À ce sujet, une autre Trifluvienne, Élyse Granger dont la mère est également décédée par suicide au CHAUR en octobre 2013, a témoigné de sa déception face à ces constats, et surtout de sa grande volonté de voir le travail des coroners et les témoignages des familles être davantage pris en compte dans l’amélioration des bonnes pratiques. Elle a également plaidé pour de plus grands investissements en recherche sur les soins en santé mentale et en prévention du suicide, mais surtout l’implantation d’un mécanisme de transfert rapide de ces connaissances vers les milieux de soins.

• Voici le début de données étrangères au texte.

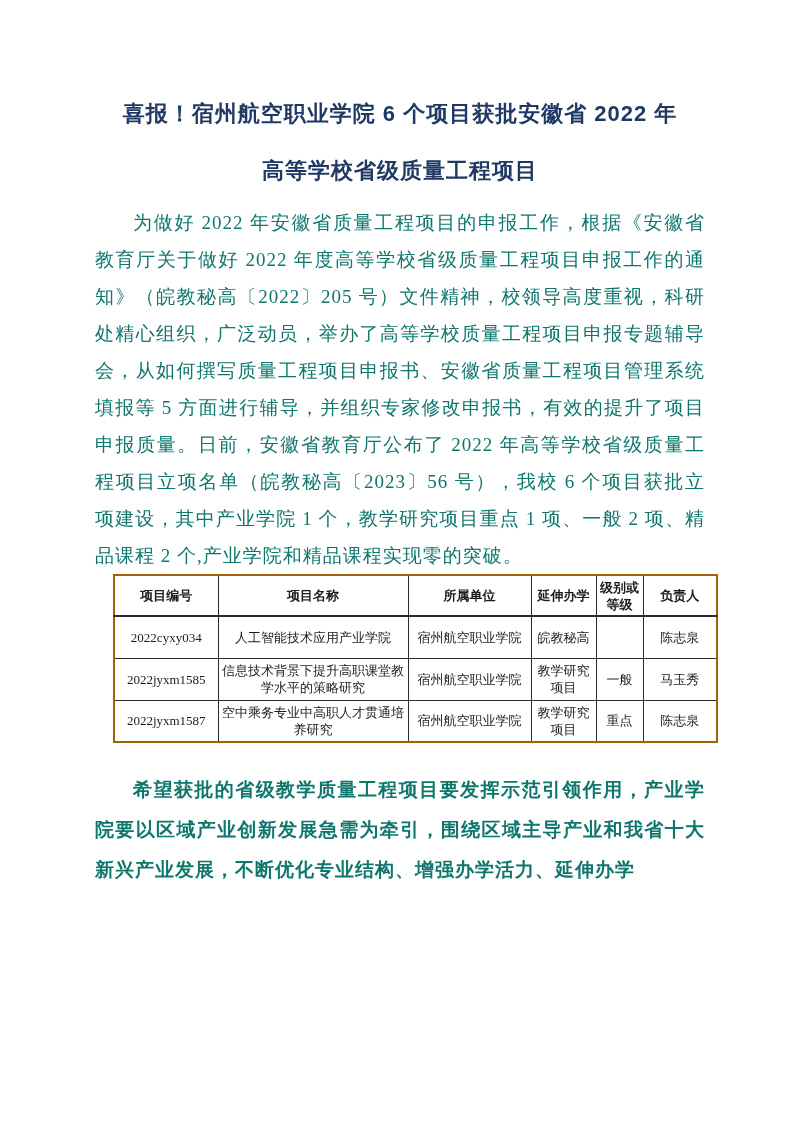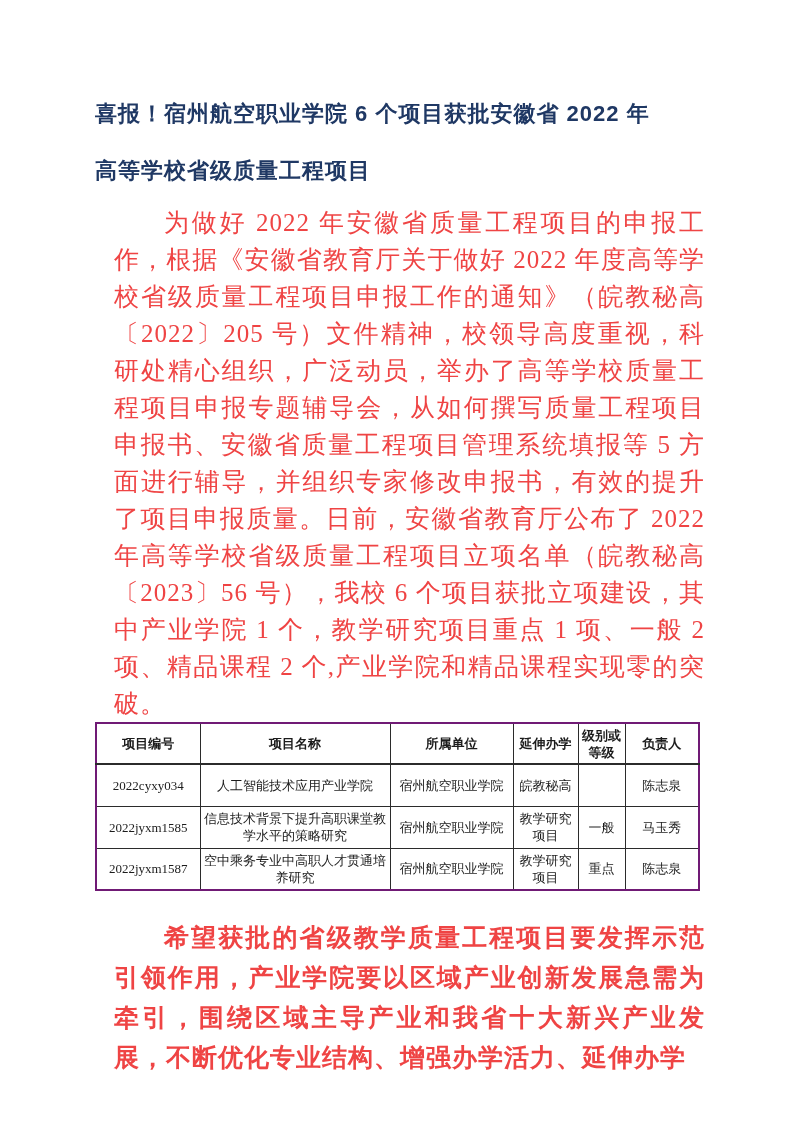"喜报！宿州航空职业学院 6 个项目获批安徽省 2022 年" .doc-title { text-align: left -> center }
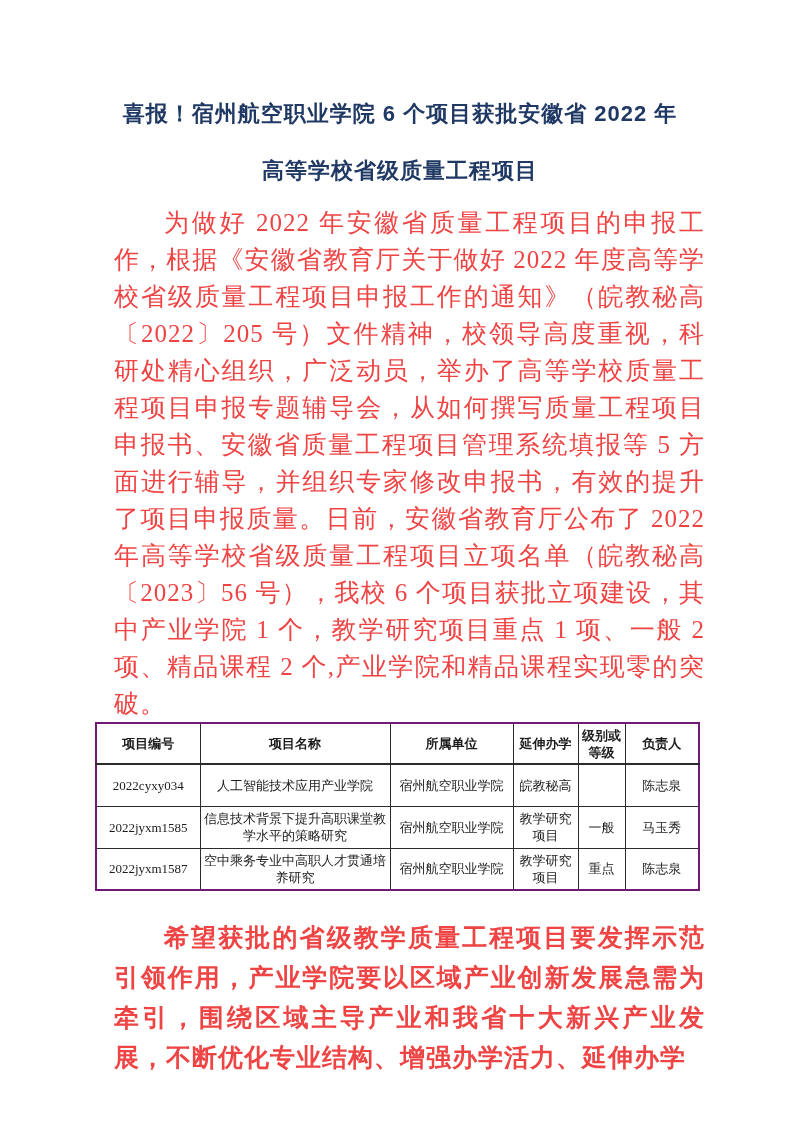"为做好 2022 年安徽省质量工程项目的申报工作，根据《安徽省教育厅关于做好" .para { color: #ef4444 -> #0f766e; font-size: 25px -> 19px; margin-left: 19px -> none }
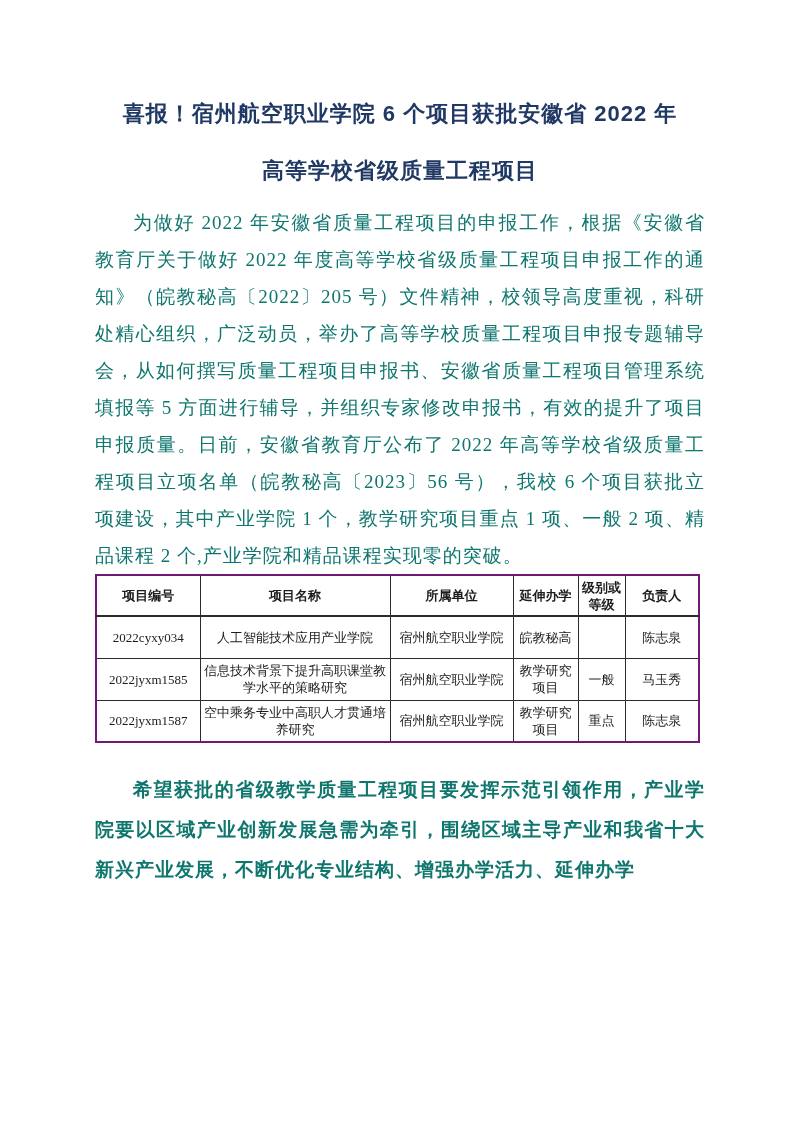"项目编号" table.projects { border: 2px solid #701a75 -> 2px solid #a16207; margin-left: none -> 18px }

«Au ministère des Transports, il y a une unité qui veille à l’application de certaines recommandations formulées par le Bureau du coroner. Pourquoi n’en serait-il pas de même au ministère de la Santé et des Services sociaux», s’est questionné Daniel Lepage.
Cette enquête publique du Bureau du coroner, elle était attendue depuis plusieurs années par les familles de personnes ayant commis l’irréparable, et qui sont aujourd’hui représentées dans le cadre de ces travaux d’une importance capitale. Partout, on souhaite d’abord voir des recommandations être émises pour améliorer les soins prodigués aux personnes aux prises avec des troubles de santé mentale, mais aussi améliorer continuellement les interventions de chaque intervenant oeuvrant auprès de ces personnes qui veulent avant tout arrêter de souffrir.
Au printemps dernier, le ministre de la Santé Christian Dubé annonçait la mise en place de la Stratégie nationale de prévention du suicide, qui était accompagnée d’une enveloppe de 65M$. Dans les corridors du palais de justice de Trois-Rivières, ces jours-ci, bien qu’on se réjouisse de cette annonce, on se demande surtout pourquoi le ministre n’a pas attendu les conclusions de cette importante enquête publique avant de mettre en place cette stratégie.
Mais pour Daniel Lepage, l’heure n’est pas aux reproches, non plus à la recherche de coupables. Elle ne l’a jamais été. L’heure est aux solutions, qu’il espère voir jaillir de cette intervention que lui aura inspirée sa belle Audrey-Ann.
L’heure est à semer l’espoir, tout simplement.